Task to carry out
Repeat all of the records exactly, leaving out the pictures.

Data under study
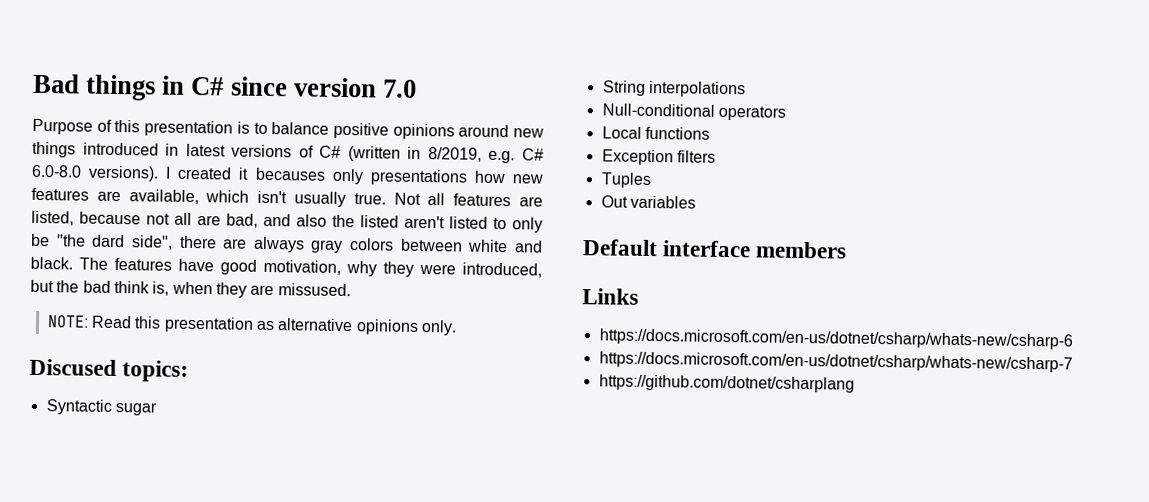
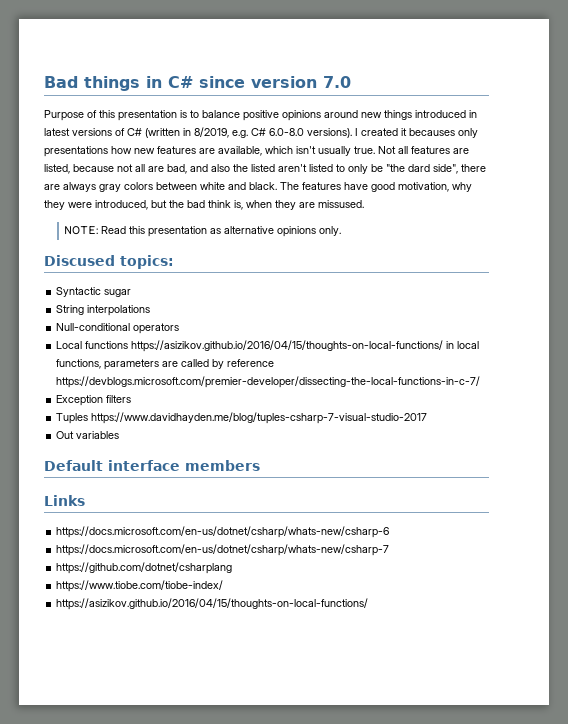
(710, 133) none -> [131,340,480,352] [56,359,275,370] [56,376,481,388] https://asizikov.github.io/2016/04/15/thoughts-on-local-functions/ in local functions, parameters are called by reference https://devblogs.microsoft.com/premier-developer/dissecting-the-local-functions-in-c-7/
(652, 180) none -> [91,412,428,424] https://www.davidhayden.me/blog/tuples-csharp-7-visual-studio-2017
(855, 383) none -> [56,580,224,592] [56,598,369,610] // https://www.tiobe.com/tiobe-index/ // https://asizikov.github.io/2016/04/15/thoughts-on-local-functions/

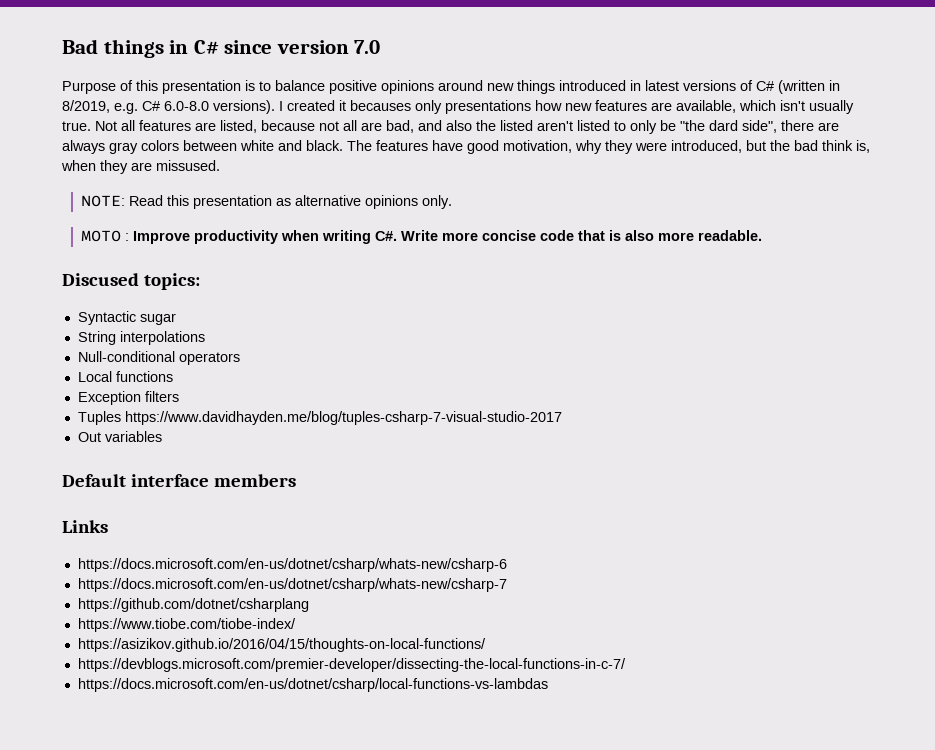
(342, 231) none -> [80,230,762,244] // MOTO : Improve productivity when writing C#. Write more concise code that is also more readable.
[131,340,480,352] [56,359,275,370] [56,376,481,388] https://asizikov.github.io/2016/04/15/thoughts-on-local-functions/ in local functions, parameters are called by reference https://devblogs.microsoft.com/premier-developer/dissecting-the-local-functions-in-c-7/ -> (173, 376) none
(369, 604) none -> [77,658,626,672] [77,678,548,692] // https://devblogs.microsoft.com/premier-developer/dissecting-the-local-functions-in-c-7/ // https://docs.microsoft.com/en-us/dotnet/csharp/local-functions-vs-lambdas

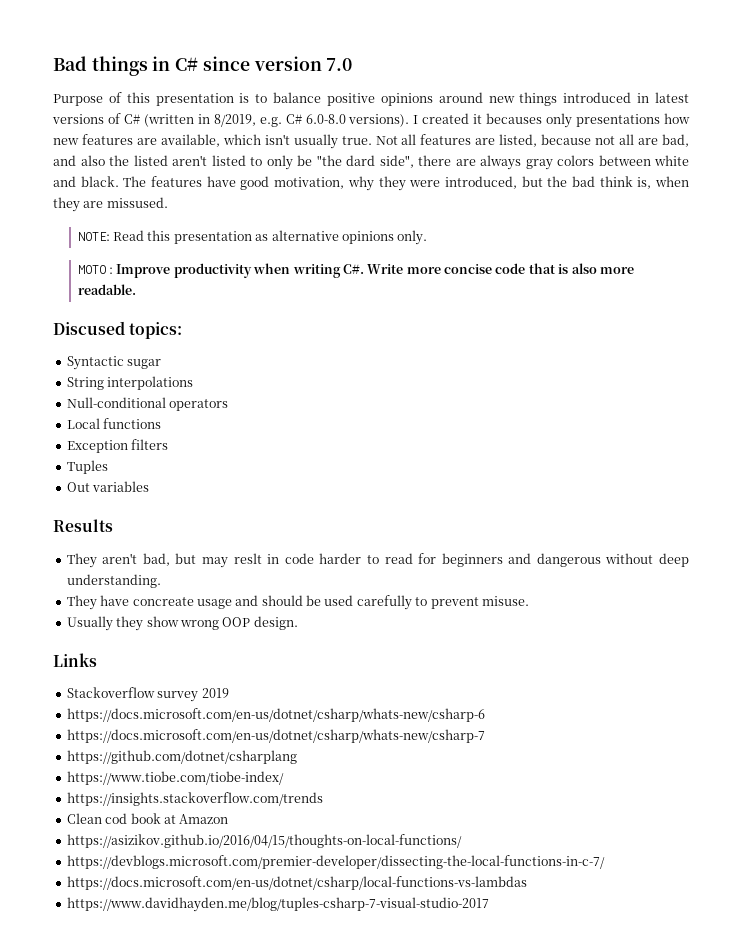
[124,411,562,425] https://www.davidhayden.me/blog/tuples-csharp-7-visual-studio-2017 -> (108, 467) none
[62,474,296,487] [62,520,108,533] [77,558,507,572] [77,578,507,592] [77,598,309,612] [77,618,296,632] Default interface members // Links // https://docs.microsoft.com/en-us/dotnet/csharp/whats-new/csharp-6 // https://docs.microsoft.com/en-us/dotnet/csharp/whats-new/csharp-7 // https://github.com/dotnet/csharplang // https://www.tiobe.com/tiobe-index/ -> [53,519,113,532] [66,553,689,568] [66,574,161,588] [66,595,529,610] [66,616,298,631] [53,653,97,667] [66,687,229,702] [66,708,485,722] [66,729,485,743] [66,750,297,764] [66,771,284,785] [66,792,323,806] [66,813,229,824] Results // They aren't bad, but may reslt in code harder to read for beginners and dangerous without deep understanding. // They have concreate usage and should be used carefully to prevent misuse. // Usually they show wrong OOP design. // Links // Stackoverflow survey 2019 // https://docs.microsoft.com/en-us/dotnet/csharp/whats-new/csharp-6 // https://docs.microsoft.com/en-us/dotnet/csharp/whats-new/csharp-7 // https://github.com/dotnet/csharplang // https://www.tiobe.com/tiobe-index/ // https://insights.stackoverflow.com/trends // Clean cod book at Amazon
(548, 685) none -> [66,897,489,912] // https://www.davidhayden.me/blog/tuples-csharp-7-visual-studio-2017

Response to this exercise
(710, 133) none -> [131,340,480,352] [56,359,275,370] [56,376,481,388] https://asizikov.github.io/2016/04/15/thoughts-on-local-functions/ in local functions, parameters are called by reference https://devblogs.microsoft.com/premier-developer/dissecting-the-local-functions-in-c-7/
(652, 180) none -> [91,412,428,424] https://www.davidhayden.me/blog/tuples-csharp-7-visual-studio-2017
(855, 383) none -> [56,580,224,592] [56,598,369,610] // https://www.tiobe.com/tiobe-index/ // https://asizikov.github.io/2016/04/15/thoughts-on-local-functions/

(342, 231) none -> [80,230,762,244] // MOTO : Improve productivity when writing C#. Write more concise code that is also more readable.
[131,340,480,352] [56,359,275,370] [56,376,481,388] https://asizikov.github.io/2016/04/15/thoughts-on-local-functions/ in local functions, parameters are called by reference https://devblogs.microsoft.com/premier-developer/dissecting-the-local-functions-in-c-7/ -> (173, 376) none
(369, 604) none -> [77,658,626,672] [77,678,548,692] // https://devblogs.microsoft.com/premier-developer/dissecting-the-local-functions-in-c-7/ // https://docs.microsoft.com/en-us/dotnet/csharp/local-functions-vs-lambdas

[124,411,562,425] https://www.davidhayden.me/blog/tuples-csharp-7-visual-studio-2017 -> (108, 467) none
[62,474,296,487] [62,520,108,533] [77,558,507,572] [77,578,507,592] [77,598,309,612] [77,618,296,632] Default interface members // Links // https://docs.microsoft.com/en-us/dotnet/csharp/whats-new/csharp-6 // https://docs.microsoft.com/en-us/dotnet/csharp/whats-new/csharp-7 // https://github.com/dotnet/csharplang // https://www.tiobe.com/tiobe-index/ -> [53,519,113,532] [66,553,689,568] [66,574,161,588] [66,595,529,610] [66,616,298,631] [53,653,97,667] [66,687,229,702] [66,708,485,722] [66,729,485,743] [66,750,297,764] [66,771,284,785] [66,792,323,806] [66,813,229,824] Results // They aren't bad, but may reslt in code harder to read for beginners and dangerous without deep understanding. // They have concreate usage and should be used carefully to prevent misuse. // Usually they show wrong OOP design. // Links // Stackoverflow survey 2019 // https://docs.microsoft.com/en-us/dotnet/csharp/whats-new/csharp-6 // https://docs.microsoft.com/en-us/dotnet/csharp/whats-new/csharp-7 // https://github.com/dotnet/csharplang // https://www.tiobe.com/tiobe-index/ // https://insights.stackoverflow.com/trends // Clean cod book at Amazon
(548, 685) none -> [66,897,489,912] // https://www.davidhayden.me/blog/tuples-csharp-7-visual-studio-2017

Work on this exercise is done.